By Jaimie Woo, a Summer 2012 Leadership Conference Education Fund Intern
In commemoration of Title IX’s 40th anniversary, Sen. Tom Harkin, D. Iowa, chairman of the Senate Health, Education, Labor and Pensions Committee, recognized four distinguished women who have made significant impacts in fields such as science, technology, engineering, mathematics (STEM), athletics, health, and education.
During a June 19 committee hearing entitled “Forty Years and Counting: The Triumphs of Title IX,” Sens. Mike Enzi, R. Wyo., and Barbara Mikulski, D. Md., agreed with Harkin’s sentiments when he introduced the speakers as “not only role models for other women and girls, but role models for all of us.”
Title IX prohibits sex discrimination in federally funded education programs, and through its 40-year history, it not only has greatly expanded athletic opportunities for women, but also addressed gendered inequalities in education. In athletics, for instance, the Women’s Sports Foundation reports that female participation in high school sports has increased by 979% since Title IX was first enacted in 1972. Similarly, the number of women participating in intercollegiate athletics has more than quadrupled.

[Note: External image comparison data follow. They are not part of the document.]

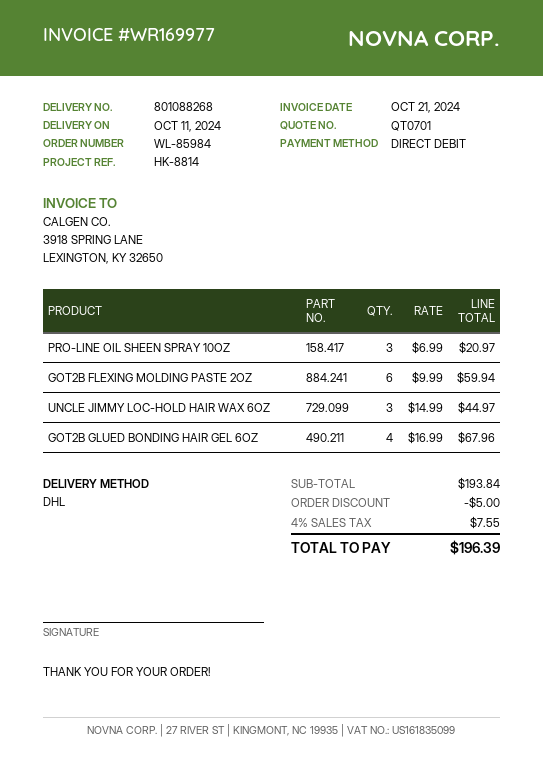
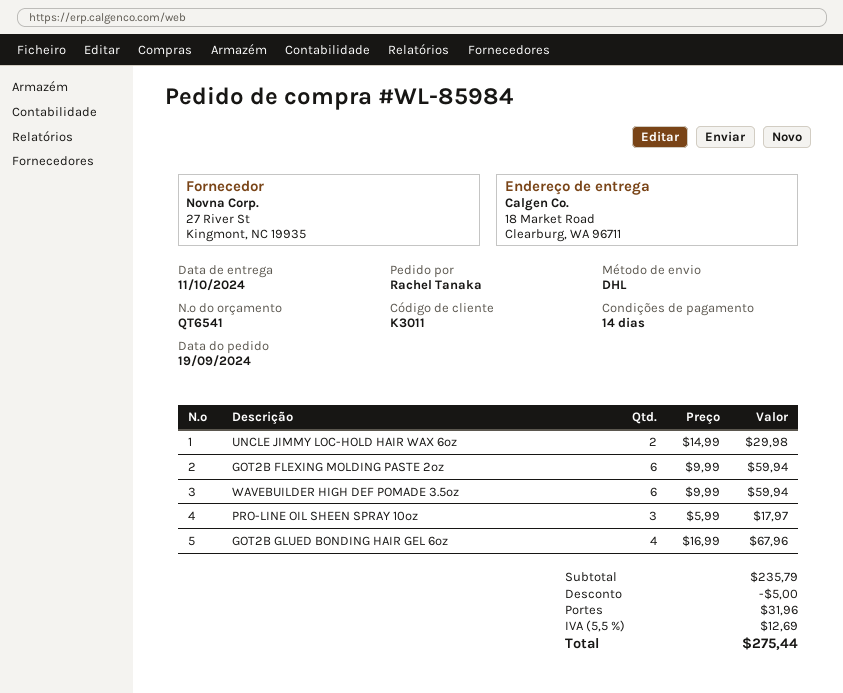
quote number: QT0701 -> QT6541
PRO-LINE OIL SHEEN SPRAY 10OZ: 3 x 6.99 = 20.97 -> 3 x 5.99 = 17.97
UNCLE JIMMY LOC-HOLD HAIR WAX 6OZ: 3 x 14.99 = 44.97 -> 2 x 14.99 = 29.98
WAVEBUILDER HIGH DEF POMADE 3.5oz: none -> 6 x 9.99 = 59.94
subtotal: 193.84 -> 235.79
shipping: none -> 31.96
tax: 4% = 7.55 -> 5.5% = 12.69
total: 196.39 -> 275.44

“If you ever question whether your public service in passing a law makes a difference in the individual lives of citizens, look no further than the impact Title IX has had on my life,” said Nancy Hogshead-Makar, Olympic swimming gold medalist and a law professor at Florida Coastal School of Law. She identified three roles in her life – as a lawyer/professor, a female athlete, and a parent of a boy and twin girls – all of which have benefitted from the existence of Title IX. Hogshead-Makar cited several areas Title IX has helped address, such as sexual harassment, which affects more than 50 percent of girls and 40 percent of boys in grades 7-12, pregnancy discrimination and school resource allocation.
In addition to Hogshead-Makar, Dr. Mae Carol Jemison, the first woman of color to enter space aboard the Space Shuttle Endeavour, Superintendent of the U.S. Coast Guard Academy Rear Admiral Sanra L. Stosz, and Billy Jean King, former professional athlete and winner of 20 Wimbledon titles, shared how Title IX played a central role in their lives. Jemison stressed the link between athletics and commitment, discipline, physicality, confidence, and “how we see ourselves as humans.” “Reality leads fantasy,” she said, explaining that the “reality we create for our children today will determine the fantasies they have for tomorrow.”
According to a report by the Centers for Disease Control and Prevention, children who participate in sports perform better in academics and develop healthier leadership skills. In 1975, men outpaced women in degrees. Today, women make up more than one-half of doctoral candidates.
“People think [Title IX is] just about sports, but that’s because athletes are so visible,” said King, who explained that Title IX addresses core issues facing our nation, including health, education, and equal rights. Jemison also discussed the difference Title IX made in space programs and STEM fields. “It changed expectations women had of themselves,” she said.
Since its passage 40 years ago, Title IX has promoted and provided equal opportunity for women in fields such as engineering, athletics, politics, and more. Women now make up more than 50 percent of college graduates.